» **Problem to work on**
Lines from the one containing "background: #b91c1c ->" through the last line of the data are to be returned exactly, both ends included, minus any pictures.

(Web page edit records)
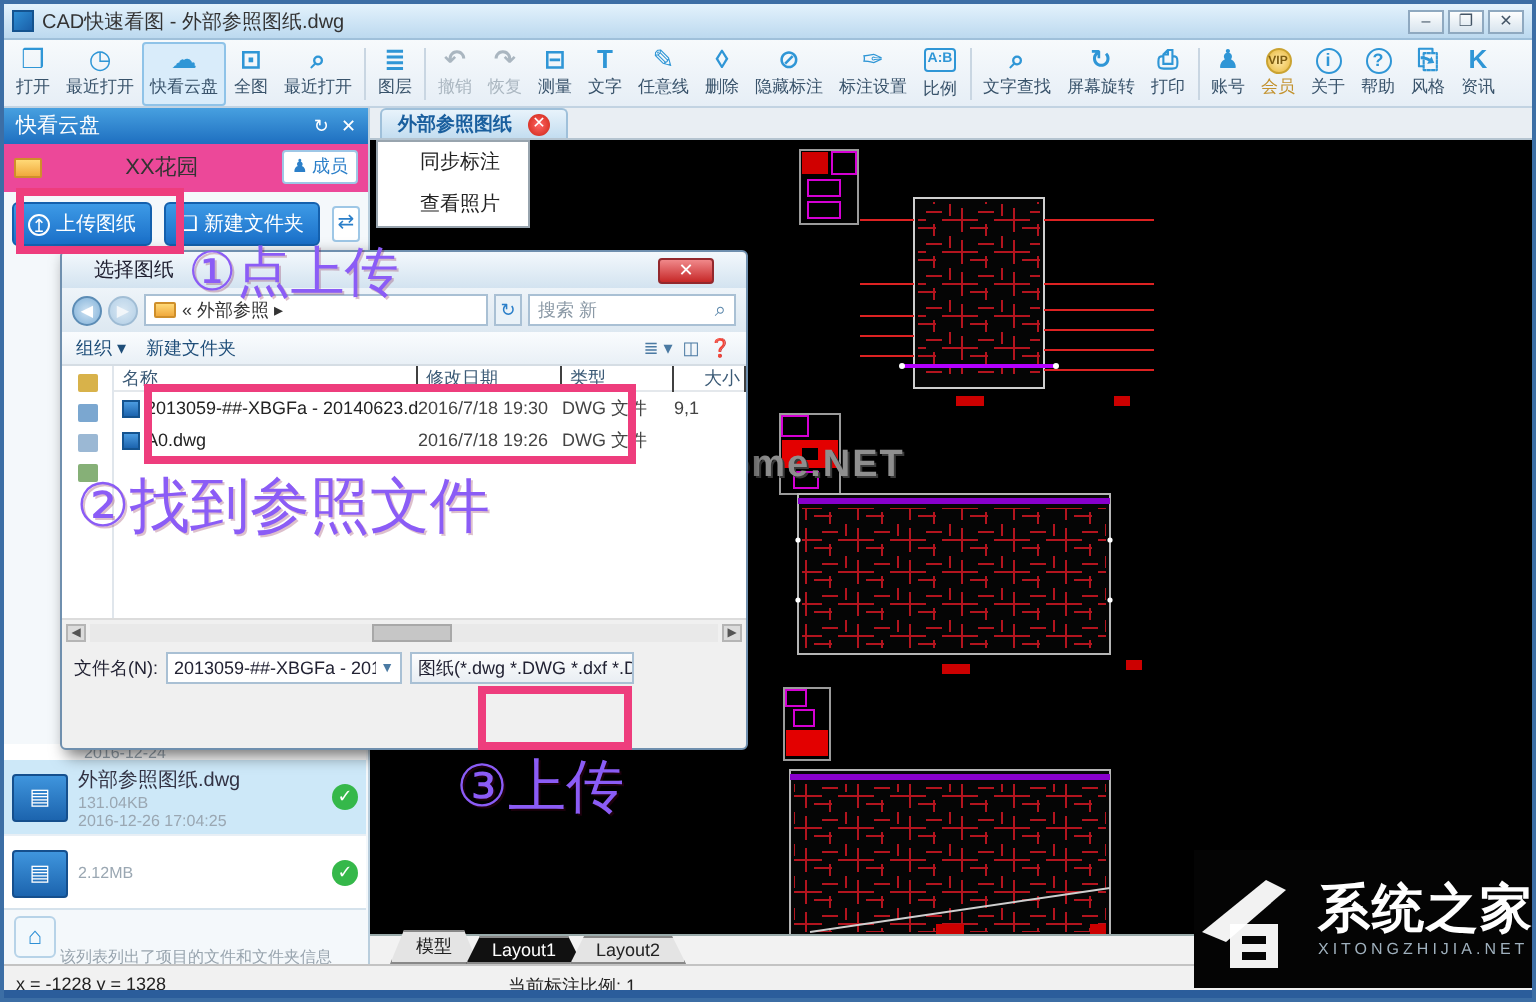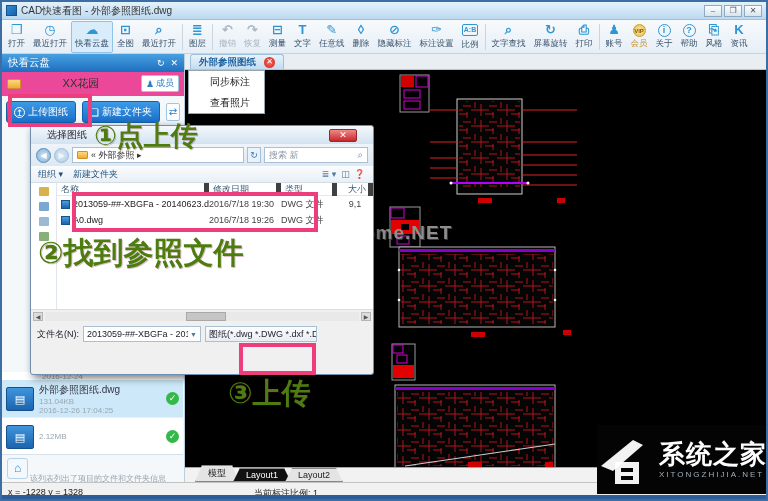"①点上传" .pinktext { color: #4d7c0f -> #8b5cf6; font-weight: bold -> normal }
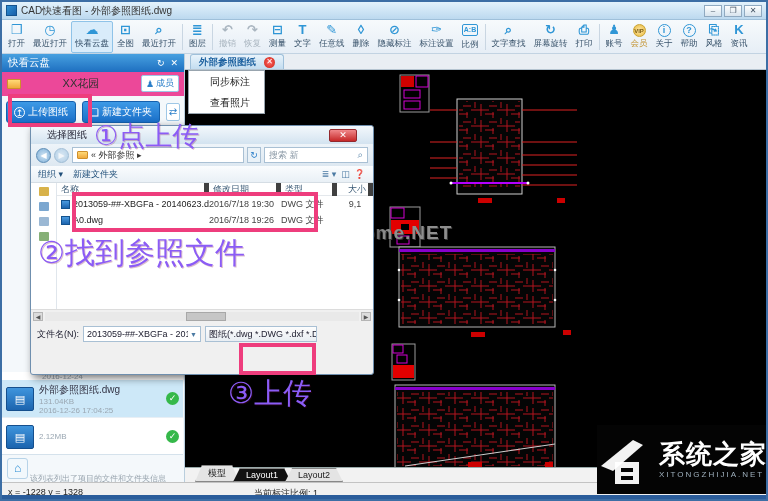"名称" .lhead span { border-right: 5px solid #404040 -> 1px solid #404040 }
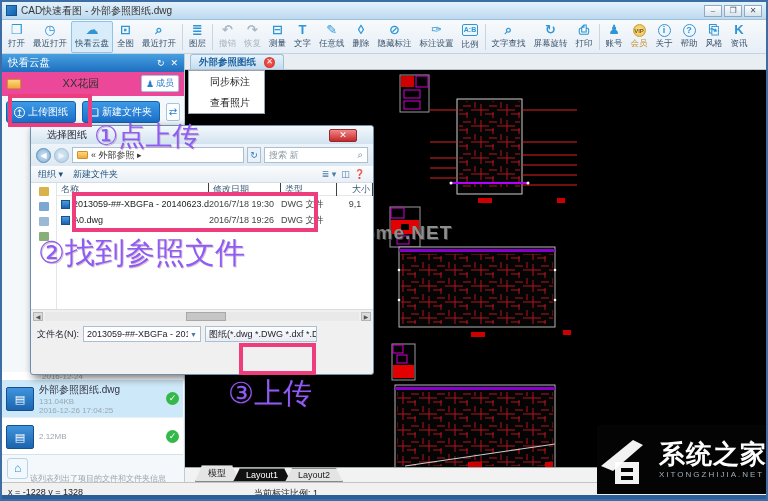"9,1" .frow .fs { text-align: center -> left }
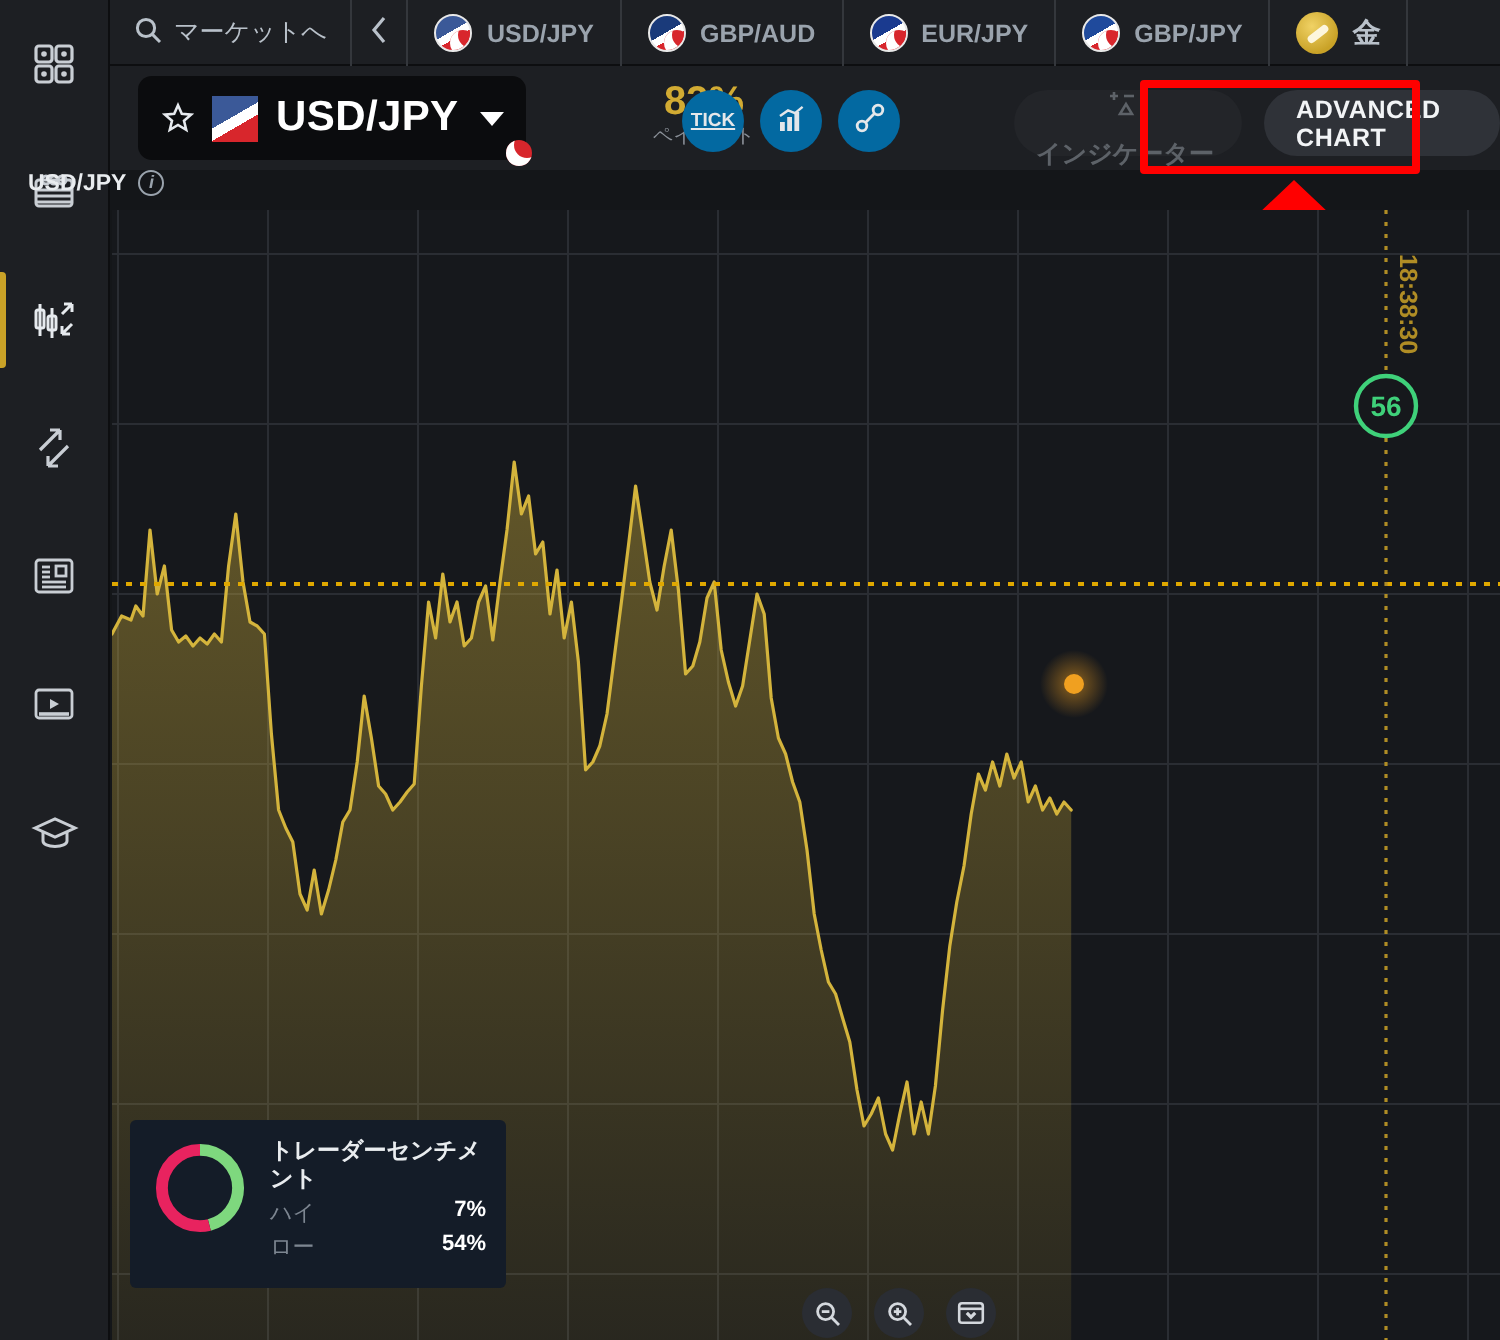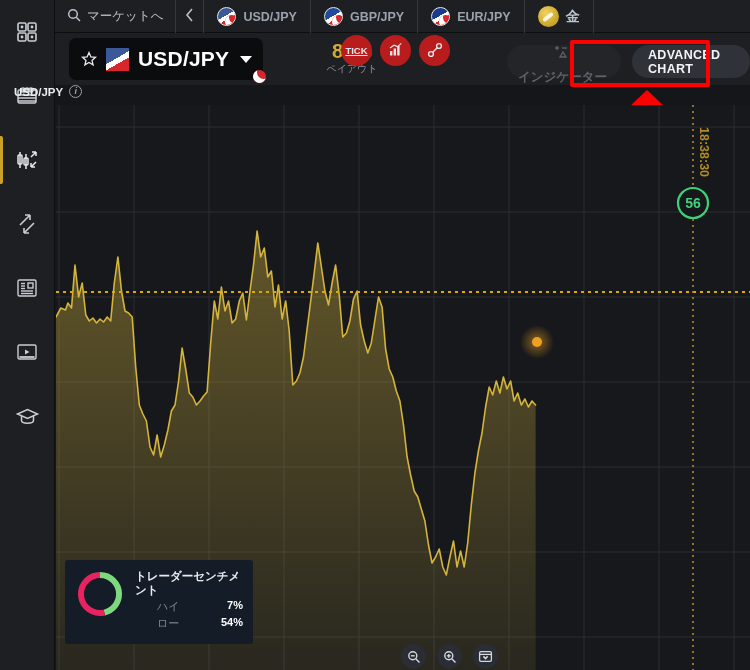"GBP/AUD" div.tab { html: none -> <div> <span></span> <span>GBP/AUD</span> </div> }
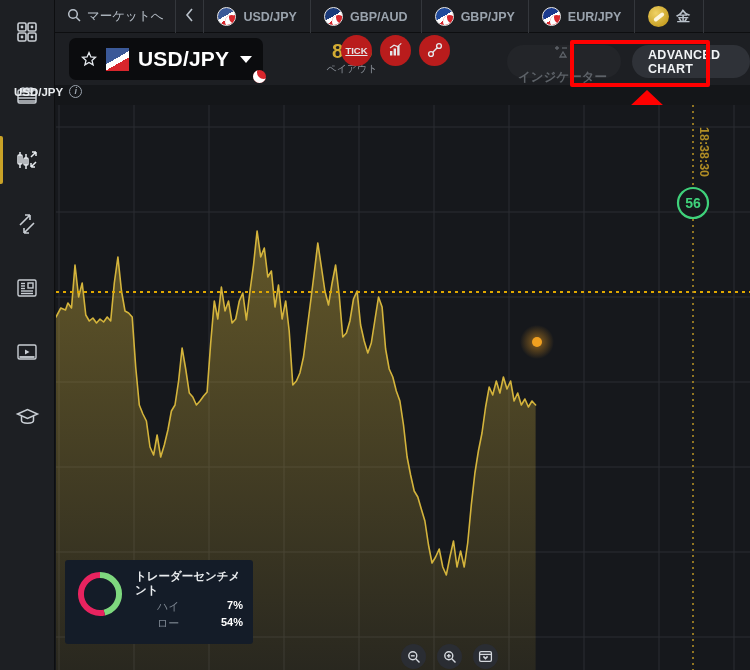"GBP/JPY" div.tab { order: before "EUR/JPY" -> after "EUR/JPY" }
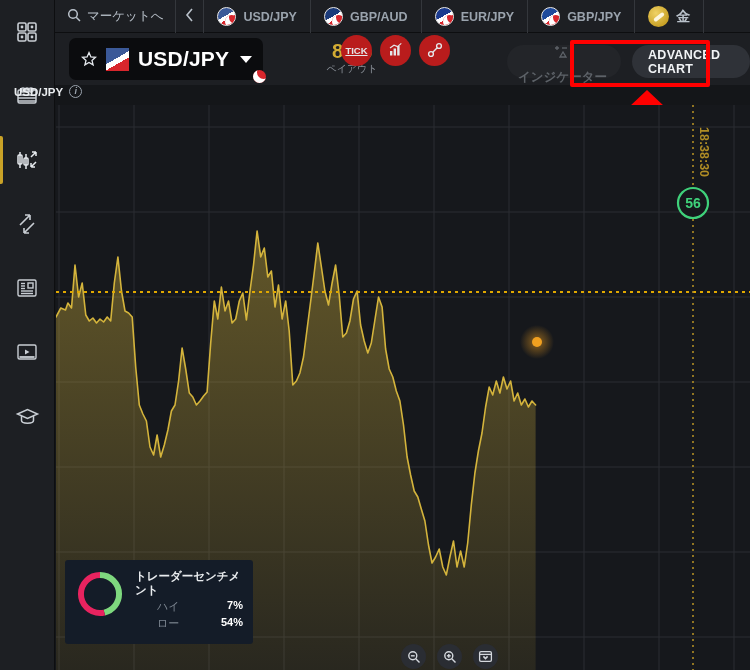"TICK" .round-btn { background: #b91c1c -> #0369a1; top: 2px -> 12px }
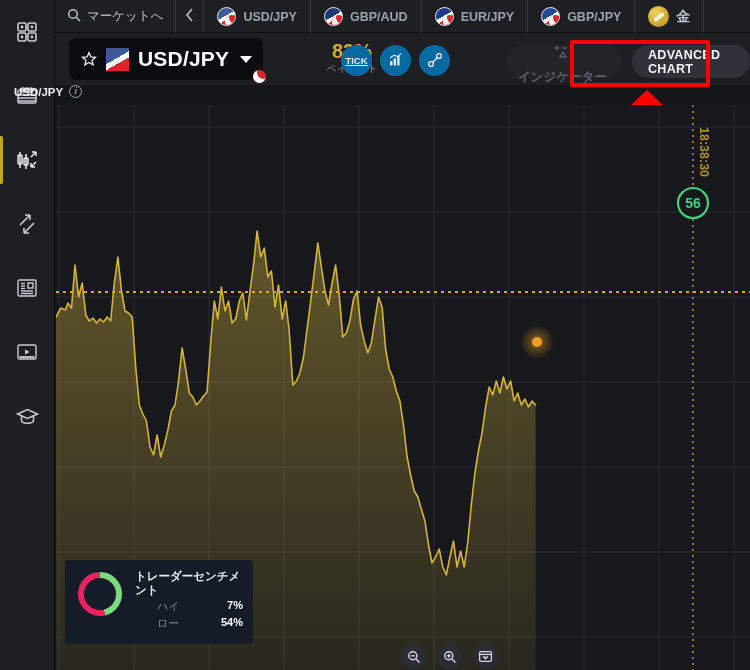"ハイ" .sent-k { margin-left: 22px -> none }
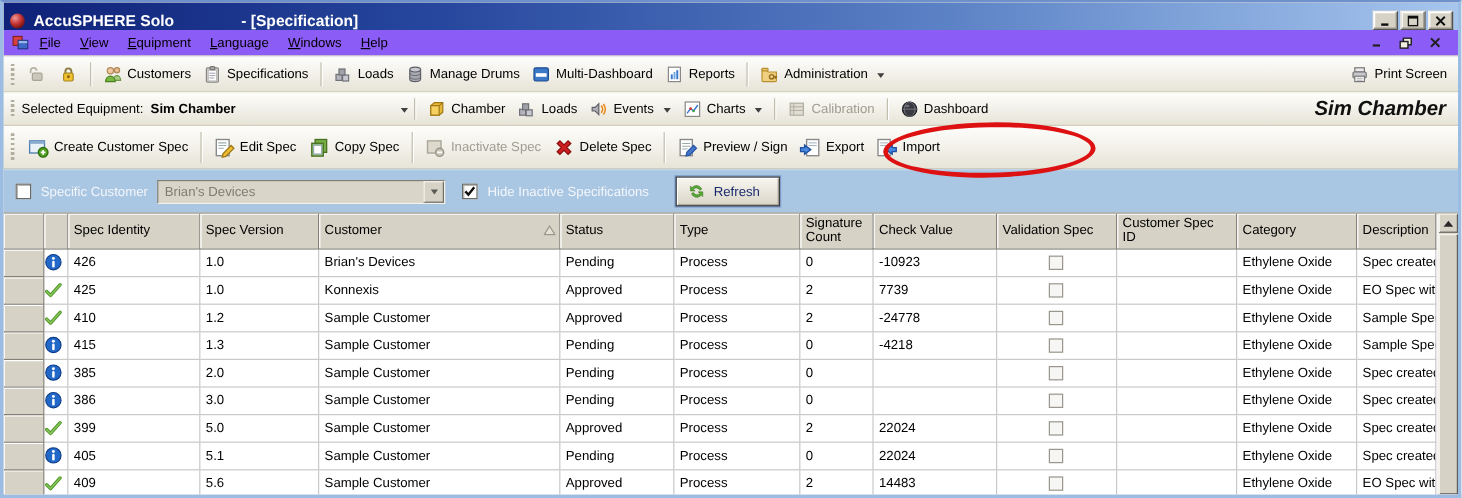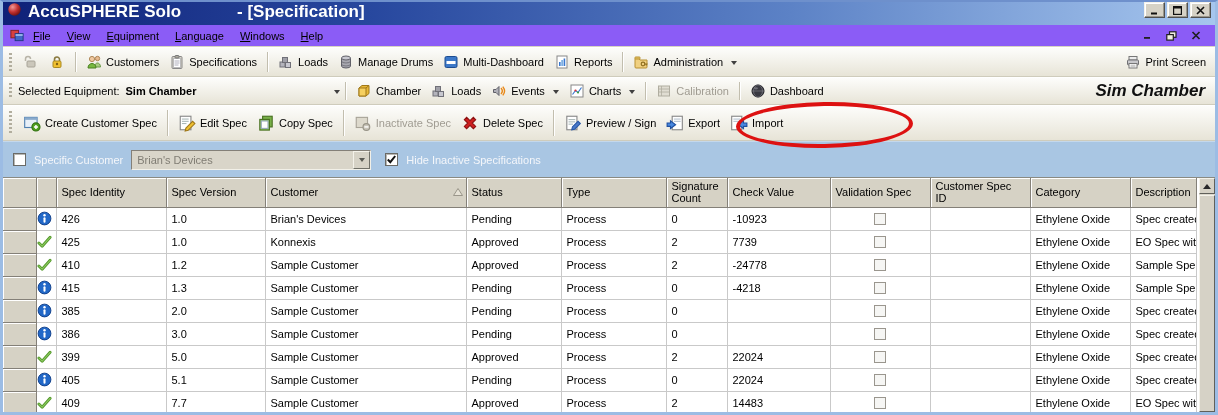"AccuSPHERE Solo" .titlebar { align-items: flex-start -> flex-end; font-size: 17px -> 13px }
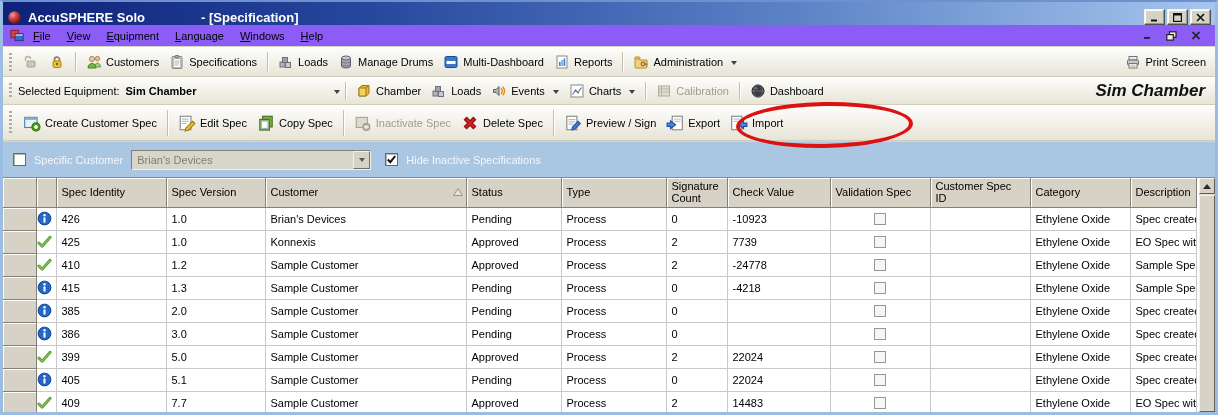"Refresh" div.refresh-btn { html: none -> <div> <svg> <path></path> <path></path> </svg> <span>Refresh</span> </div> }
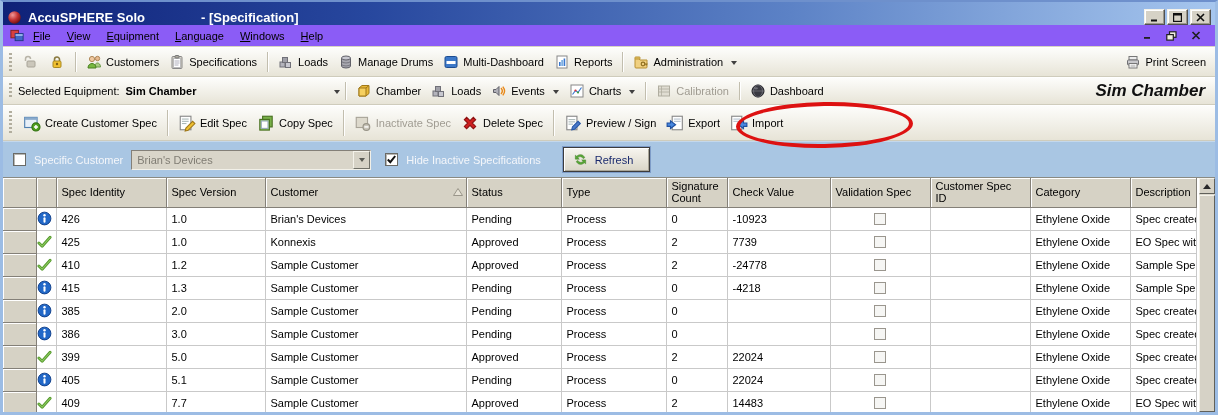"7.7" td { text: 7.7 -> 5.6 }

» **Reply to the exercise**
"TICK" .round-btn { background: #b91c1c -> #0369a1; top: 2px -> 12px }
"ハイ" .sent-k { margin-left: 22px -> none }
"AccuSPHERE Solo" .titlebar { align-items: flex-start -> flex-end; font-size: 17px -> 13px }
"Refresh" div.refresh-btn { html: none -> <div> <svg> <path></path> <path></path> </svg> <span>Refresh</span> </div> }
"7.7" td { text: 7.7 -> 5.6 }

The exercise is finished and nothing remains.